What you should do
Report how many lines of the entries below contain the word "site", and nothing more.

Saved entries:
:::::

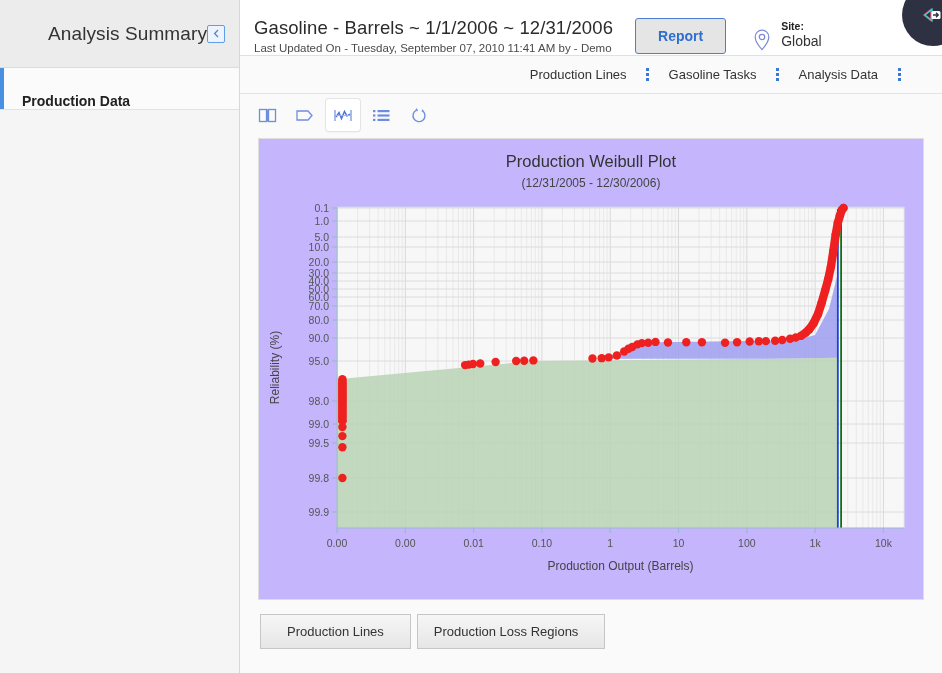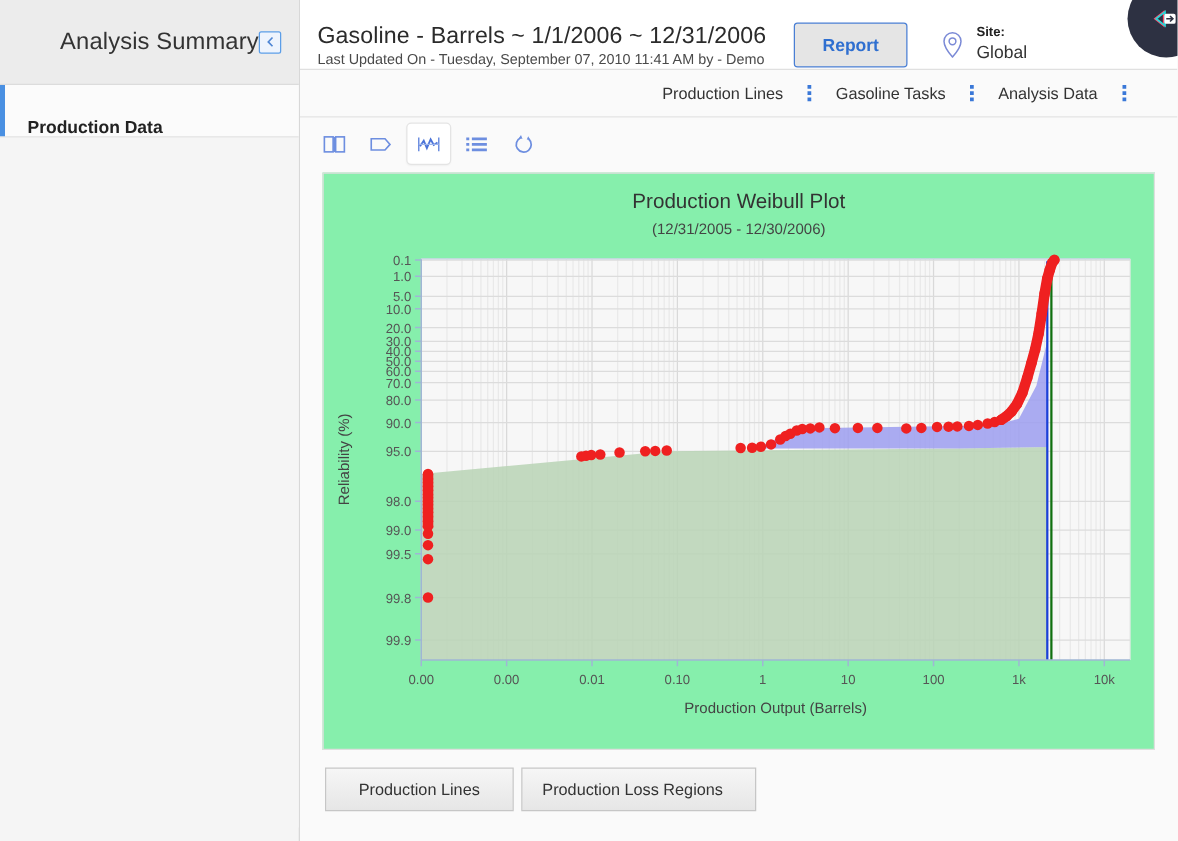--- a/index.html
+++ b/index.html
@@ -75,7 +75,7 @@
     padding: 9px 22px;
     cursor: pointer;
   }
-  .site-block { display: flex; align-items: center; margin-left: 26px; }
+  .site-block { display: flex; align-items: flex-end; margin-left: 26px; }
   .pin-icon { width: 20px; height: 22px; margin-right: 9px; }
   .site-label { font-size: 10.5px; font-weight: bold; color: #222; line-height: 1.25; }
   .site-value { font-size: 14px; color: #333; line-height: 1.25; }

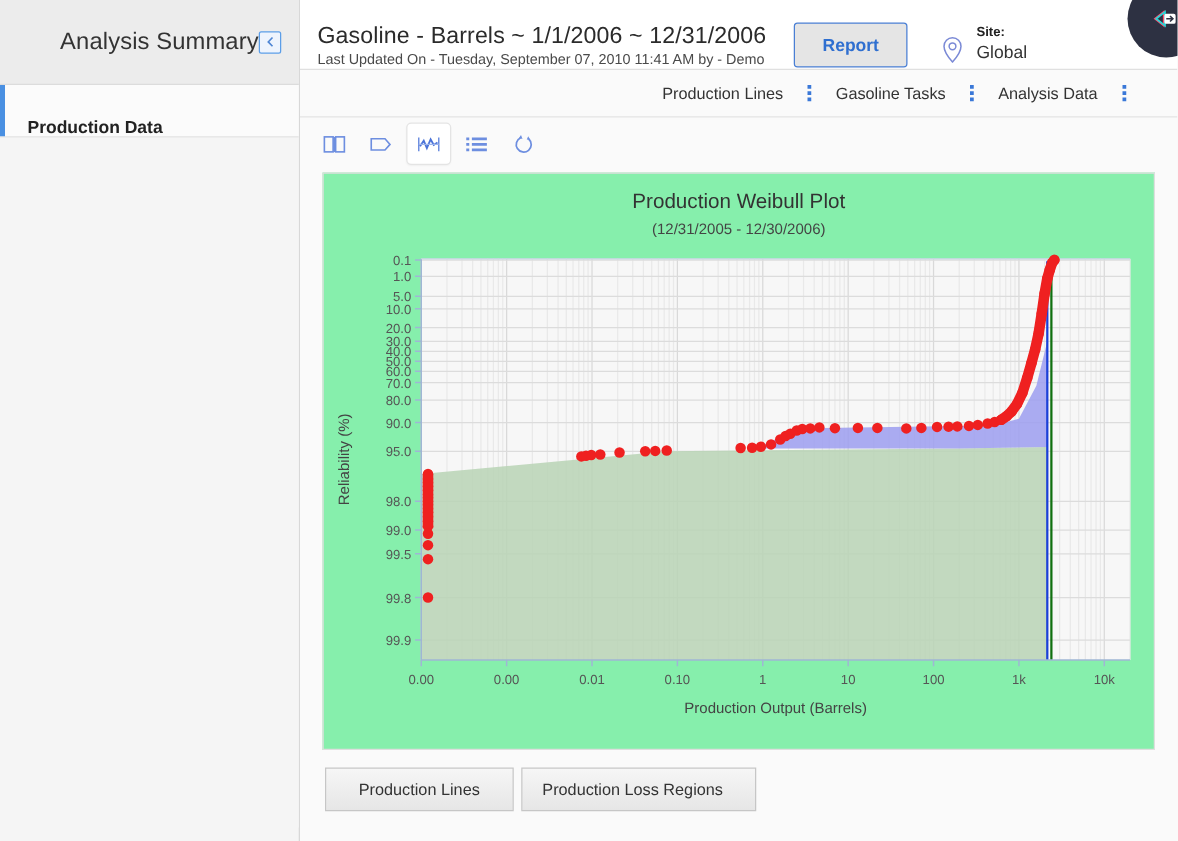--- a/index.html
+++ b/index.html
@@ -108,7 +108,7 @@
   
   .chart-card {
     margin: 2px 18px 0 18px;
-    background: #86efac;
+    background: #c4b5fd;
     border: 1px solid #dedede;
     height: 462px;
     position: relative;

:::::

Response
4